UC Irvine CyberInfrastructure Plan - 2015
UCI has a fairly common physical CyberInfrastructure (CI) with which we are trying to attain an uncommon goal: benefiting as much of the campus as possible as economically as possible.
While we want to add power to our underlying compute, storage, and networking CI, we are very aware of how that power affects our actual users. A place on the Top500 Supercomputer rankings list means little if that power is opaque to them. Hence, we have a varied group called the Faculty Research Computing and Networking Advisory Group to set priority for IT development campus-wide. Also, our central HPC Cluster is based on the condo model, and thus our Condo Association committee helps to set terms and conditions for the use of this Cluster. This guidance is both critical and appropriate, since we see many instances where dollars committed to CI tend to benefit only a thin swath of users
Compute: The campus has 2 main compute clusters, one of which is GreenPlanet, a 'strictly walled' condo cluster for researchers associated with the Physical Sciences (PS) only. The other is the HPC cluster]which is open to all researchers and is a 'shared condo' cluster; while individual Schools, Depts and PIs can add hardware to the system and have priority on that hardware, when they are not using it, the hardware is open to all users on a sliding scale, with other hardware owners having priority before unaffiliated users. This assures that all users get more cycles than they paid for, while also allowing users who cannot afford the buy-in costs also get a fair amount of compute cycles due to the spiky nature of owner usage.

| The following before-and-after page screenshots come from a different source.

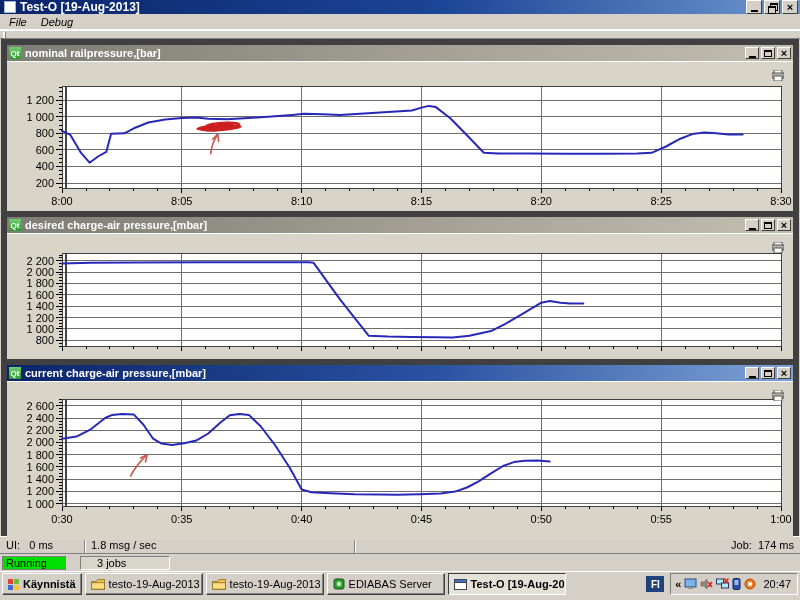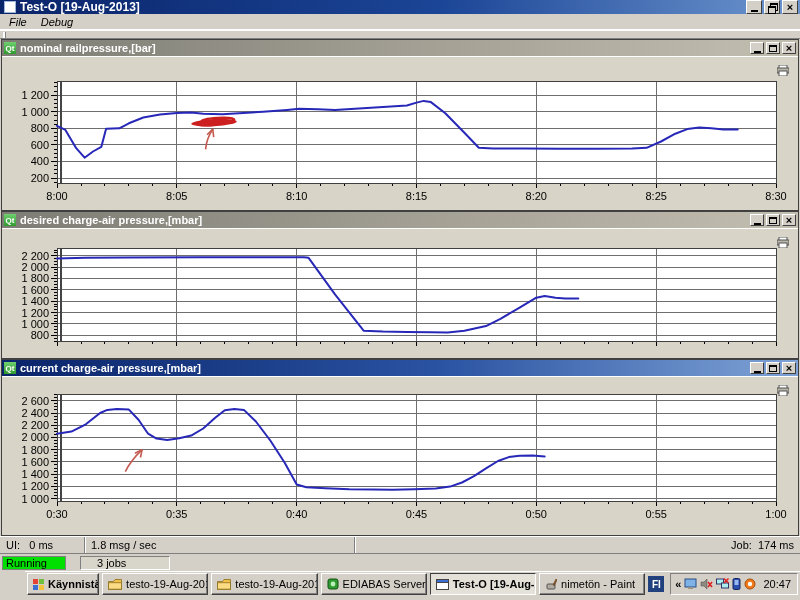"Qt" .panel { border: 1px solid #404040 -> 6px solid #404040 }
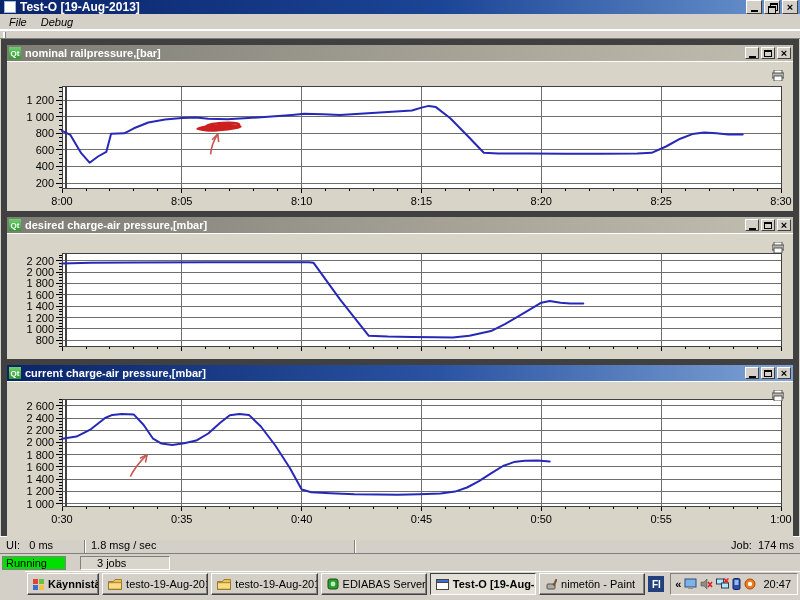"Käynnistä" .taskbar { margin-left: 25px -> none }
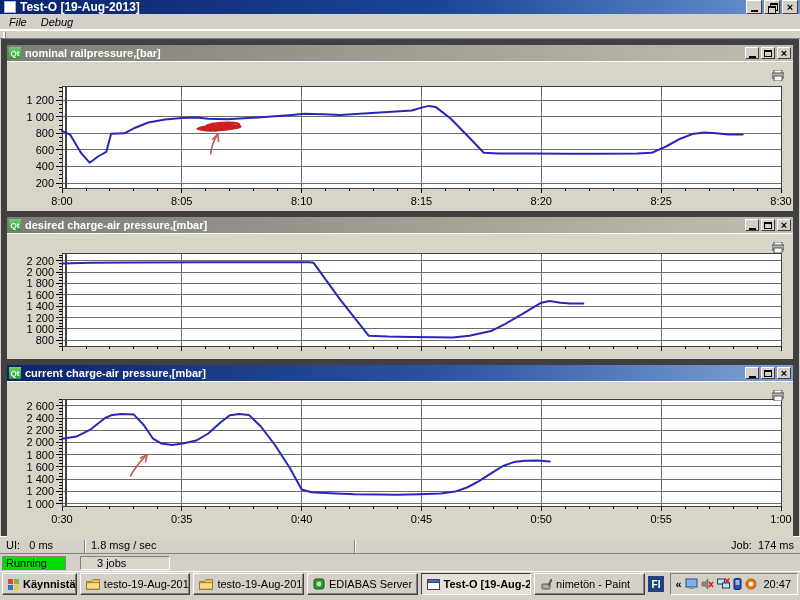"nimetön - Paint" span.tbtn { html: <span> <span> <svg> <rect></rect> <path></path> </svg> </span> <span>nimetön - Paint</span> </span> -> none }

Storage: Most Schools and departments provide small (~TB-sized) file storage for their users, mostly CIFS/SMB and Central Administration provides small amounts of highly hardened storage for their use on NetApp appliances. The 2 compute clusters provide storage in distinctly different ways. Both HPC and GreenPlanet provides NFS mount points for user-provided storage hardware, but HPC also provides 2 large Distributed File Systems (DFSs), for high bandwidth research computing. These DFSs are key to providing fairly cheap, robust very high performance storage.
Networking: The UCI networking is fairly standard for a university of its size. It is described further below.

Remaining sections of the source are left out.